# Problem to work on
Within the entries below, output exactly the lines between the line containing "2019-06-30 | 总负债同比增长率: 2.891 -> 2.819" and the line containing "2020-06-30 | 销售净利率(%): -0.123 -> -0.180", inclusive, and omit any picture.

==========

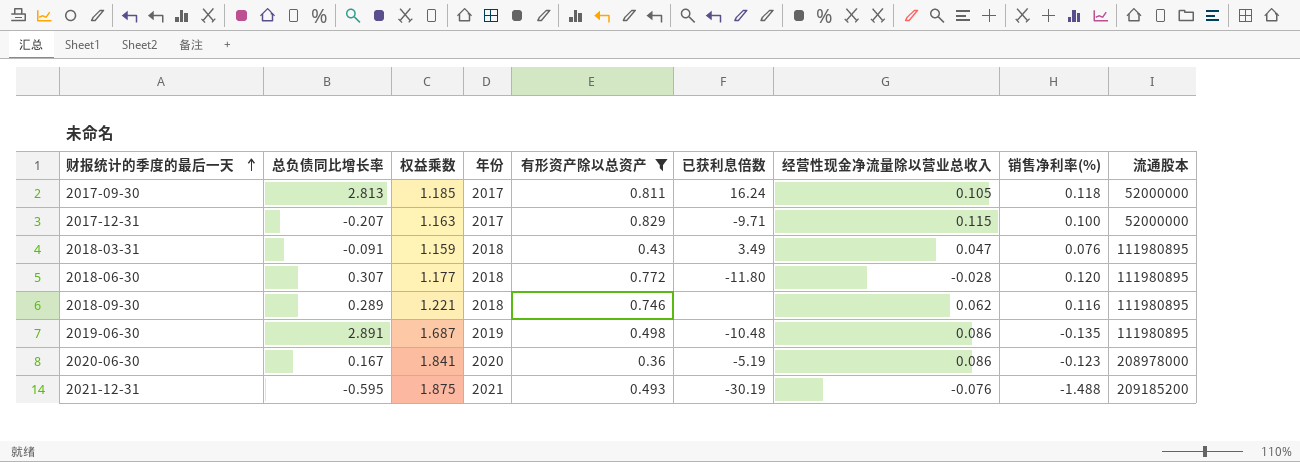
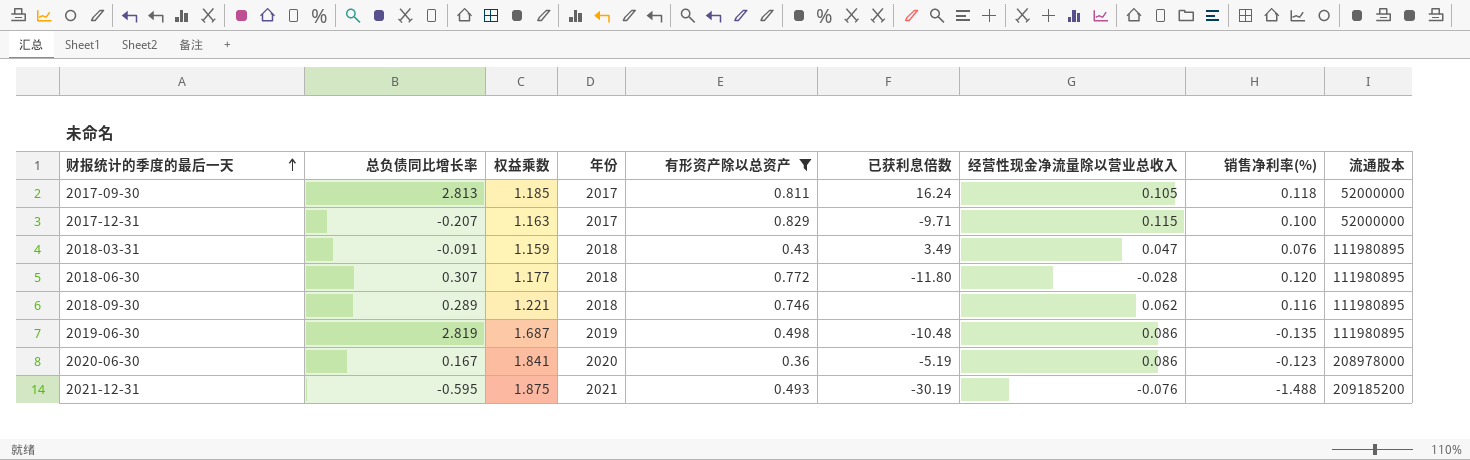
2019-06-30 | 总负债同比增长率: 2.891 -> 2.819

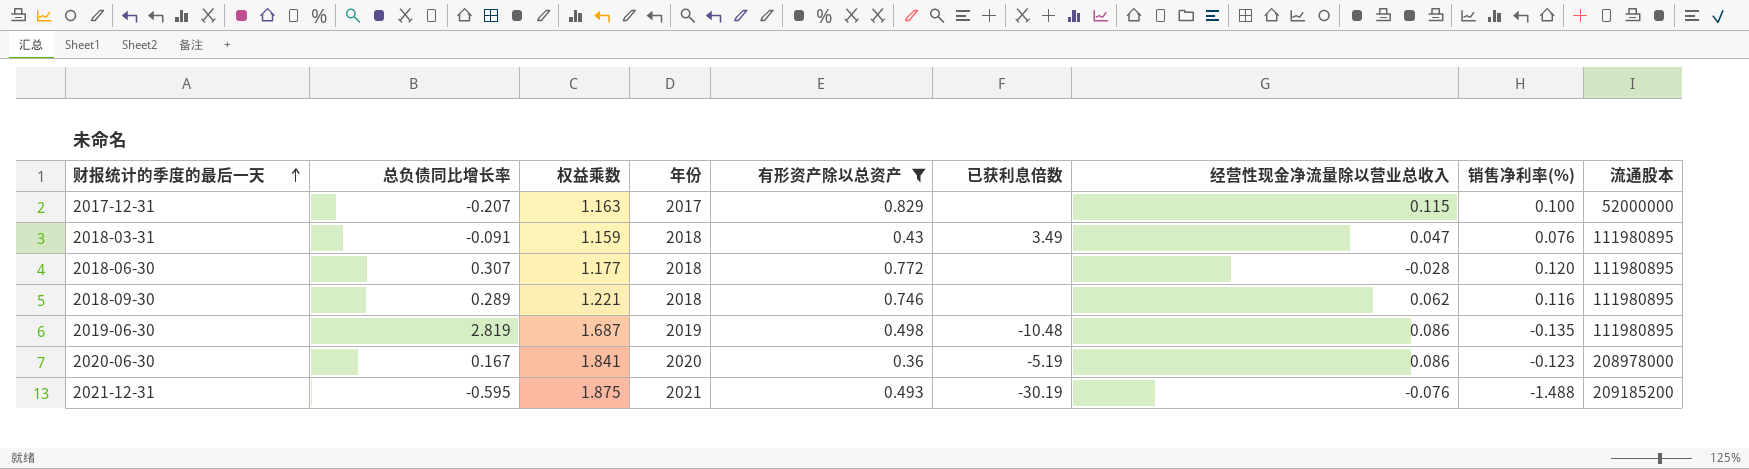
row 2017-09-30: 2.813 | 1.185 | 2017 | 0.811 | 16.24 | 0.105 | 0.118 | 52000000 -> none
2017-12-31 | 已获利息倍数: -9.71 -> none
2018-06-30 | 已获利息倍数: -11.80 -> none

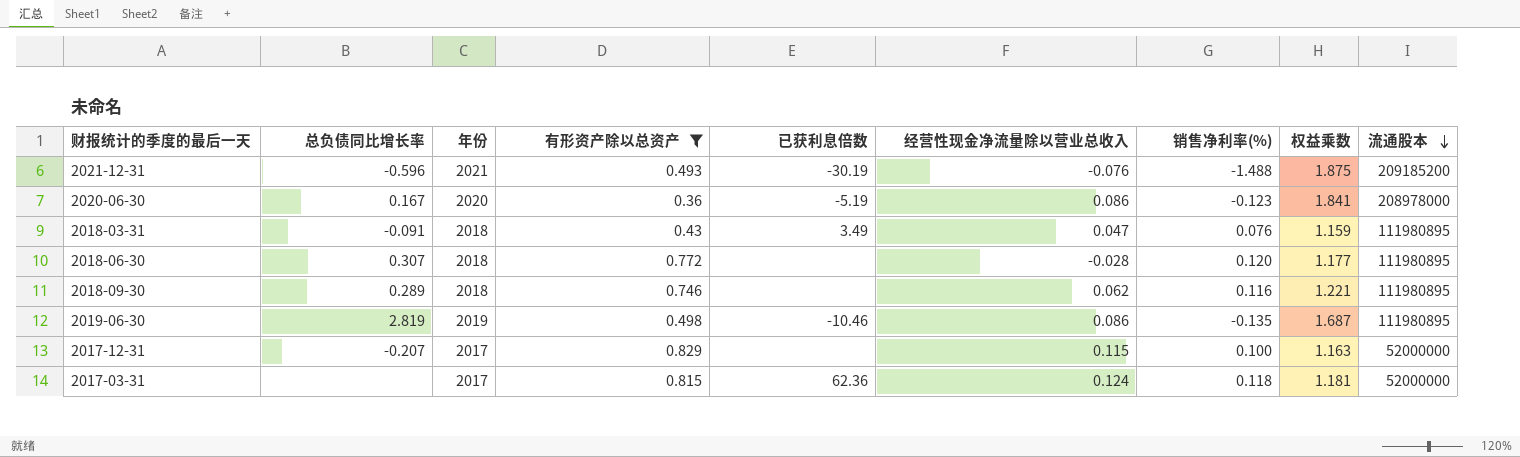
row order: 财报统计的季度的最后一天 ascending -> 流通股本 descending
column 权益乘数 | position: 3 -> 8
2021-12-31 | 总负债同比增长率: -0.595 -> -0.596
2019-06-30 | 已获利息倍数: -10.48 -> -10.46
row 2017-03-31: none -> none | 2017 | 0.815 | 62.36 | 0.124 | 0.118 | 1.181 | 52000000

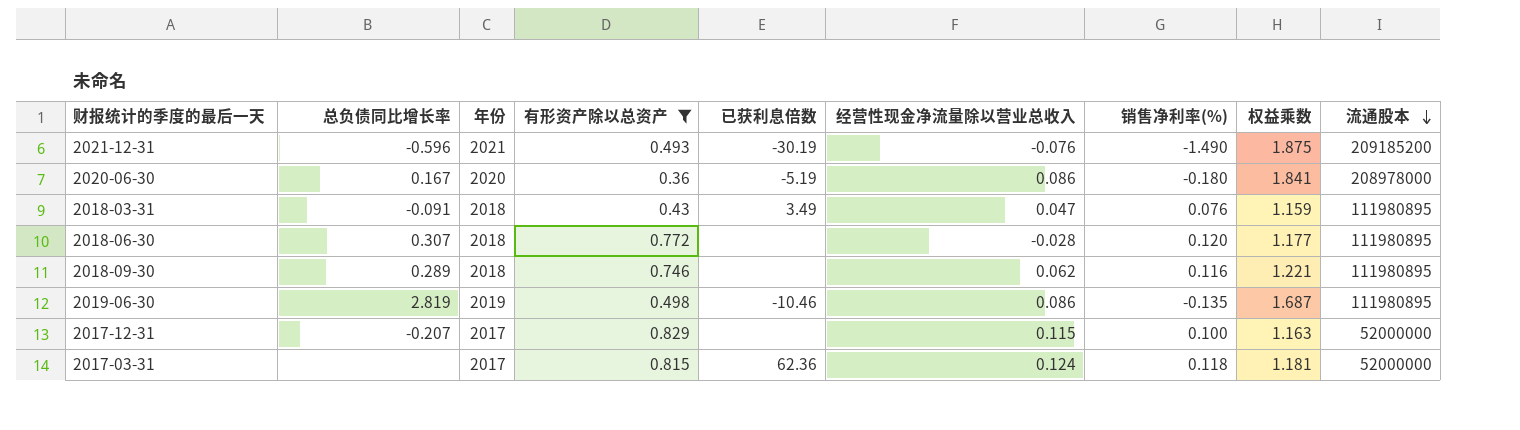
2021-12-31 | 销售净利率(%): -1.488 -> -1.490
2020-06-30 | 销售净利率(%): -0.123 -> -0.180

==========

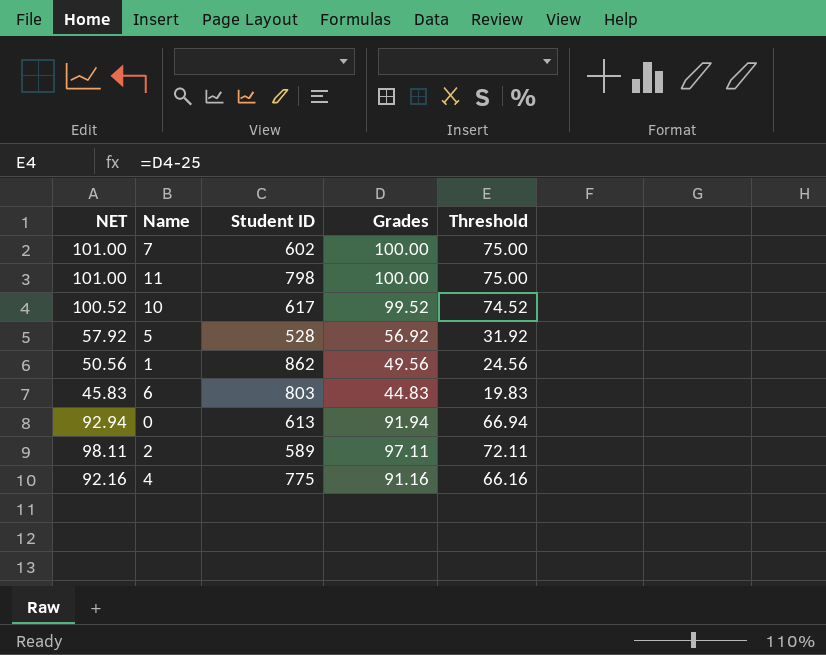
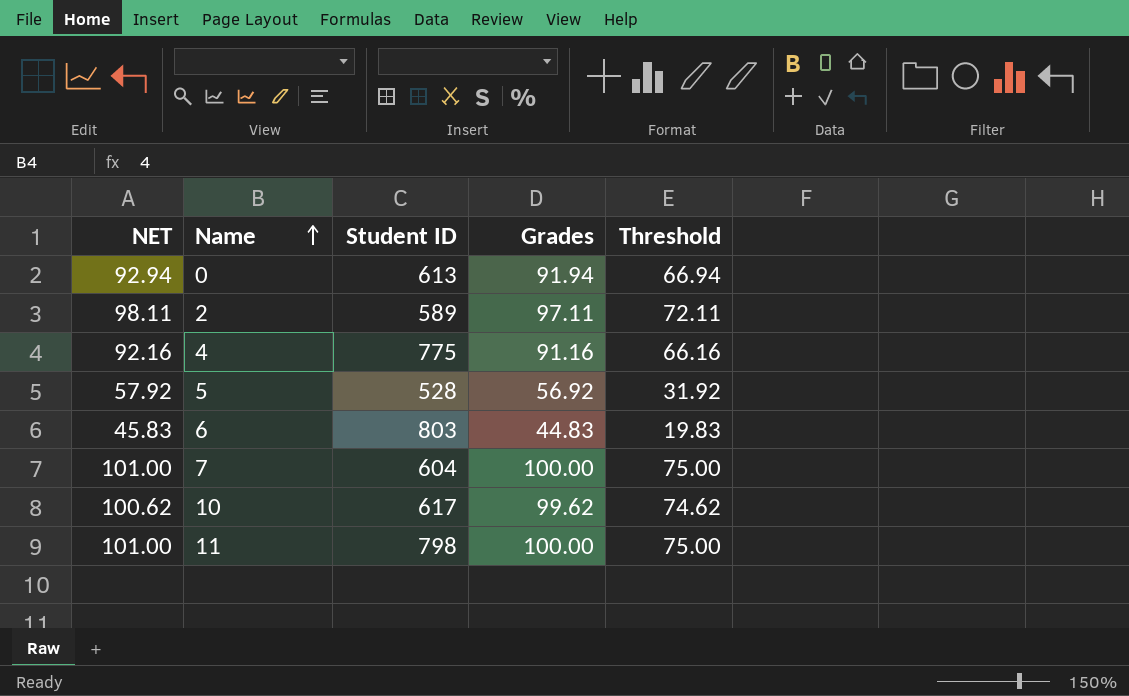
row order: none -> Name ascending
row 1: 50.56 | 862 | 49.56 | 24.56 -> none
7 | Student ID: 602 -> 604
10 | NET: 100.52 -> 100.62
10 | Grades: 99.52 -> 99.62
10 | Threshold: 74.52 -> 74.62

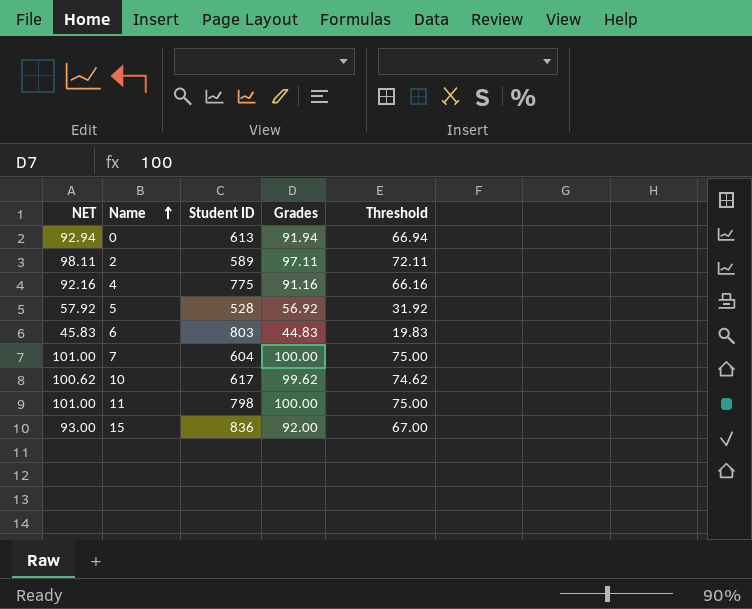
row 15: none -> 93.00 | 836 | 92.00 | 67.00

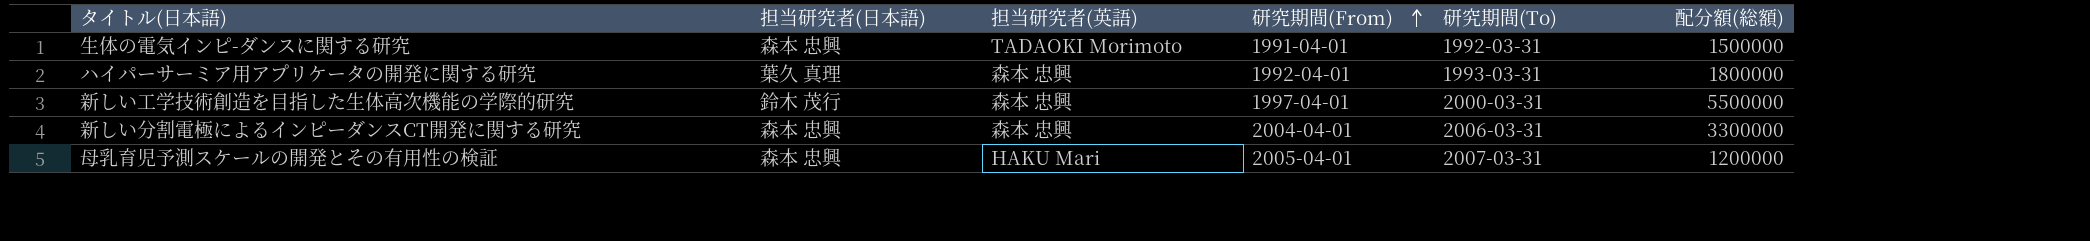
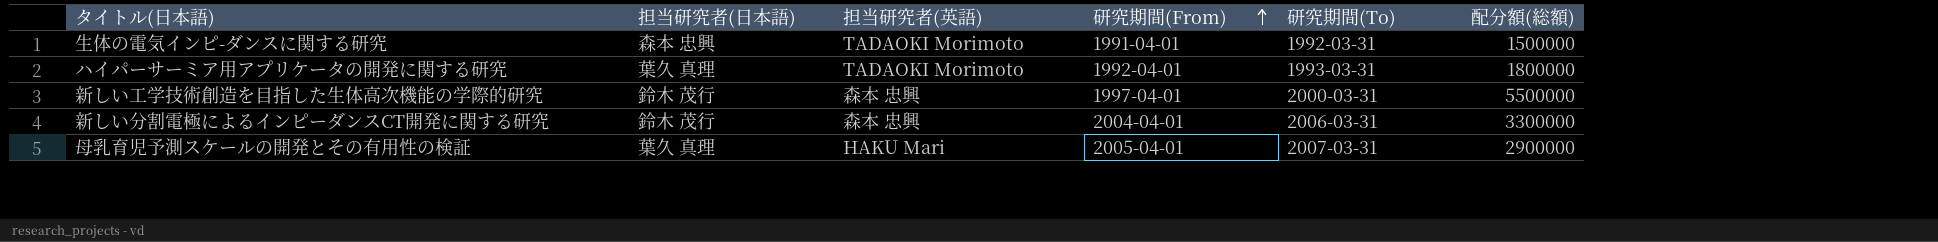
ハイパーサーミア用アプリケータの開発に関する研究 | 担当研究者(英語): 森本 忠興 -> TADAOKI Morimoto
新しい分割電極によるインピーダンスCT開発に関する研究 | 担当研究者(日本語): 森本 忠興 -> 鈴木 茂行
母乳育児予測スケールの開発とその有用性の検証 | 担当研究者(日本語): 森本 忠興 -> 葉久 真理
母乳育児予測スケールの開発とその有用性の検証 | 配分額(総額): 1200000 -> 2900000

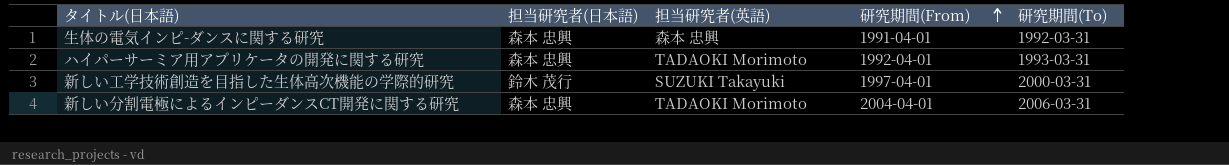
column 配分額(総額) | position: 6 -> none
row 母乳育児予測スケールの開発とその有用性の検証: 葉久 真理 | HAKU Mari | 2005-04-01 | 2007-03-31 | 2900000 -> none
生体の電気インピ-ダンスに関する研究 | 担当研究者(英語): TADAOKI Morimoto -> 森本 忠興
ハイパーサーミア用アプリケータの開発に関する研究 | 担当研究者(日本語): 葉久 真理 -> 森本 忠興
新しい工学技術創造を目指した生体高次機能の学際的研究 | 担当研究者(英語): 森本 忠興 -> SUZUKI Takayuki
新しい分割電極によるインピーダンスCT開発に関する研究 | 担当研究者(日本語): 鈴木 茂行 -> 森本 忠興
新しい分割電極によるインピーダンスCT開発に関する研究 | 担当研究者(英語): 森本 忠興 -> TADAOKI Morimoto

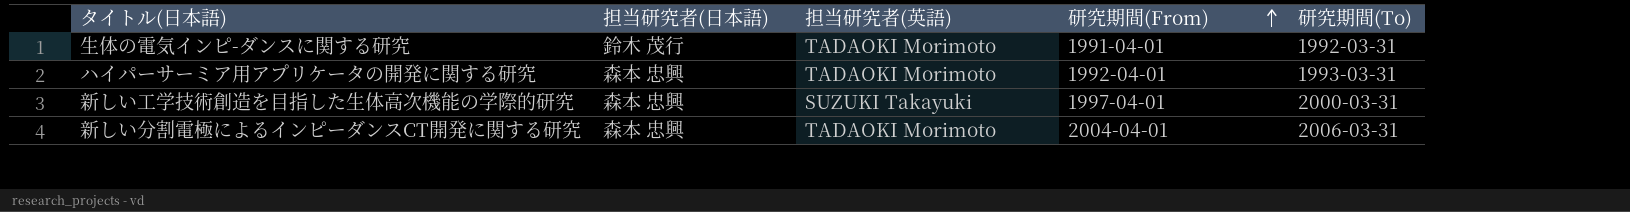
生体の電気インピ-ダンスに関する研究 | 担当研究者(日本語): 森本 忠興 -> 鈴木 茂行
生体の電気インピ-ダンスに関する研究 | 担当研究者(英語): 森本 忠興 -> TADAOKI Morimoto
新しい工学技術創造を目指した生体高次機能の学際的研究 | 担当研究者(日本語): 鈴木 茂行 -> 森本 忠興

==========

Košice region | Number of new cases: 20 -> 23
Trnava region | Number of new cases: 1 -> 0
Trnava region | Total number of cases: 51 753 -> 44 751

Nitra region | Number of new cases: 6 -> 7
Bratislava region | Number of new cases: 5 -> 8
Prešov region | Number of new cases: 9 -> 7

==========

# Task output
2019-06-30 | 总负债同比增长率: 2.891 -> 2.819

row 2017-09-30: 2.813 | 1.185 | 2017 | 0.811 | 16.24 | 0.105 | 0.118 | 52000000 -> none
2017-12-31 | 已获利息倍数: -9.71 -> none
2018-06-30 | 已获利息倍数: -11.80 -> none

row order: 财报统计的季度的最后一天 ascending -> 流通股本 descending
column 权益乘数 | position: 3 -> 8
2021-12-31 | 总负债同比增长率: -0.595 -> -0.596
2019-06-30 | 已获利息倍数: -10.48 -> -10.46
row 2017-03-31: none -> none | 2017 | 0.815 | 62.36 | 0.124 | 0.118 | 1.181 | 52000000

2021-12-31 | 销售净利率(%): -1.488 -> -1.490
2020-06-30 | 销售净利率(%): -0.123 -> -0.180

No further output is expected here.